The triggering receptor expressed on myeloid cells 2 inhibits complement component 1q effector mechanisms and exerts detrimental effects during pneumococcal pneumonia.

Omar Sharif, Riem Gawish, Joanna M Warszawska, Rui Martins, Karin Lakovits, Anastasiya Hladik, Bianca Doninger, Julia Brunner, Ana Korosec, Roland E Schwarzenbacher, Tiina Berg, Robert Kralovics, Jacques Colinge, Ildiko Mesteri, Susan Gilfillan, Andrea Salmaggi, Admar Verschoor, Marco Colonna, Sylvia Knapp

Index: PLoS Pathog. 10(6) , e1004167, (2014)

Full Text: HTML

Abstract

Phagocytosis and inflammation within the lungs is crucial for host defense during bacterial pneumonia.

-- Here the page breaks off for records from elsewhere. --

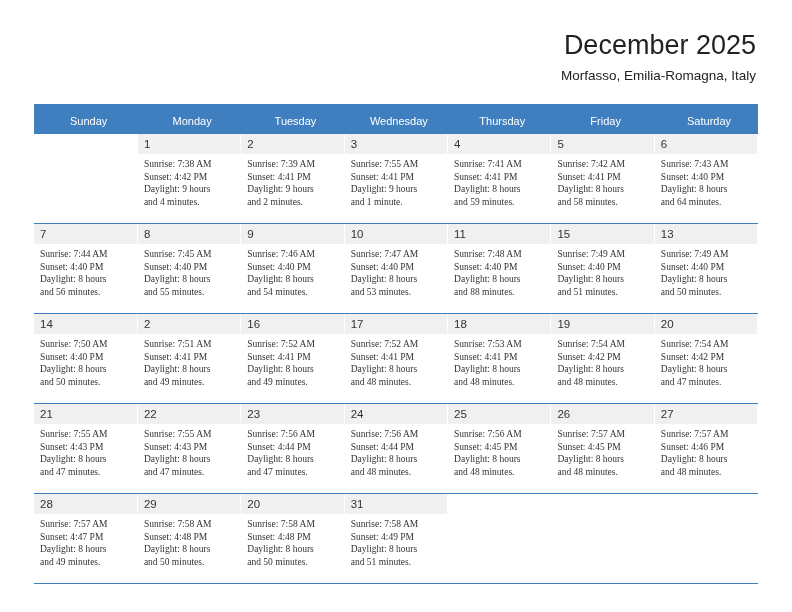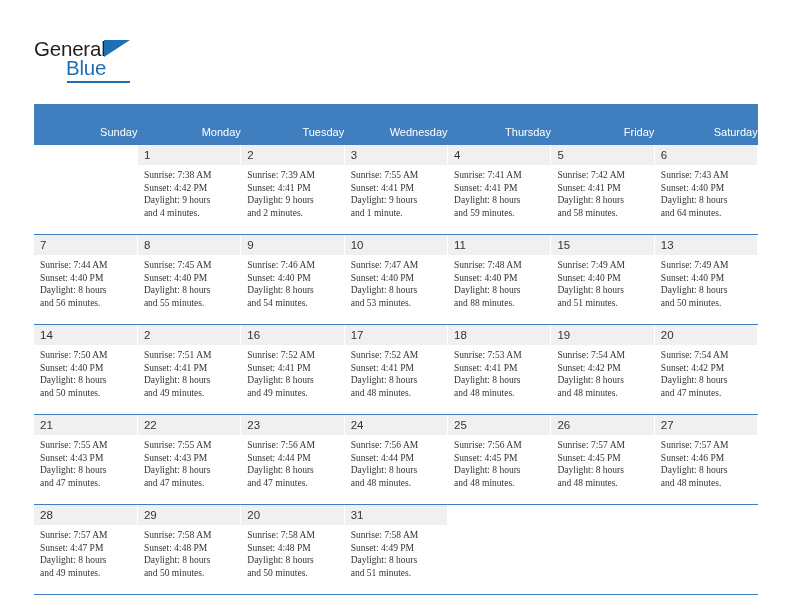--- a/index.html
+++ b/index.html
@@ -159,12 +159,6 @@
 
   <div class="header">
 
-    <div class="logo">
-      <span class="logo-general">General</span>
-      <span class="logo-triangle"></span>
-      <span class="logo-blue">Blue</span>
-      <span class="logo-underline"></span>
-    </div>
 
 
   </div>

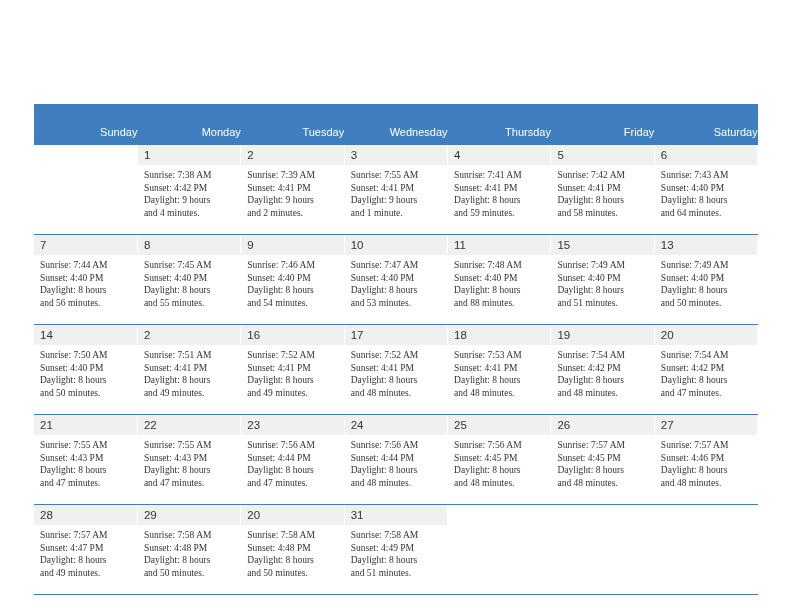--- a/index.html
+++ b/index.html
@@ -160,6 +160,10 @@
   <div class="header">
 
 
+    <div class="title-block">
+      <div class="cal-title">December 2025</div>
+      <div class="cal-subtitle">Morfasso, Emilia-Romagna, Italy</div>
+    </div>
 
   </div>
 

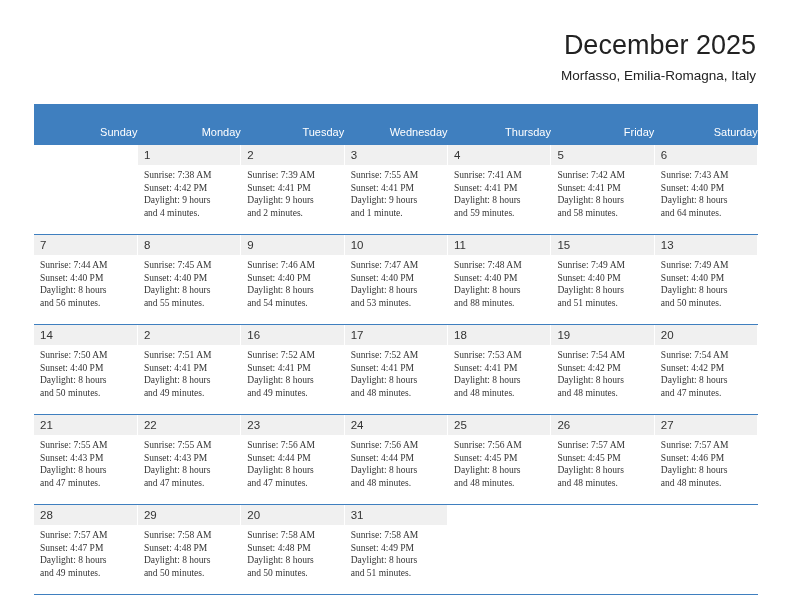--- a/index.html
+++ b/index.html
@@ -108,8 +108,8 @@
     color: #ffffff;
     font-size: 11px;
     font-weight: normal;
-    text-align: right;
-    padding: 19px 0 5px 6px;
+    text-align: center;
+    padding: 8px 0 5px 6px;
     height: 17px;
     border: none;
     margin-left: 20px;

Triggering receptor expressed on myeloid cells (TREM)-2 was proposed to negatively regulate TLR-mediated responses and enhance phagocytosis by macrophages, but the role of TREM-2 in respiratory tract infections is unknown. Here, we established the presence of TREM-2 on alveolar macrophages (AM) and explored the function of TREM-2 in the innate immune response to pneumococcal infection in vivo. Unexpectedly, we found Trem-2(-/-) AM to display augmented bacterial phagocytosis in vitro and in vivo compared to WT AM. Mechanistically, we detected that in the absence of TREM-2, pulmonary macrophages selectively produced elevated complement component 1q (C1q) levels. We found that these increased C1q levels depended on peroxisome proliferator-activated receptor-δ (PPAR-δ) activity and were responsible for the enhanced phagocytosis of bacteria. Upon infection with S. pneumoniae, Trem-2(-/-) mice exhibited an augmented bacterial clearance from lungs, decreased bacteremia and improved survival compared to their WT counterparts. This work is the first to disclose a role for TREM-2 in clinically relevant respiratory tract infections and demonstrates a previously unknown link between TREM-2 and opsonin production within the lungs.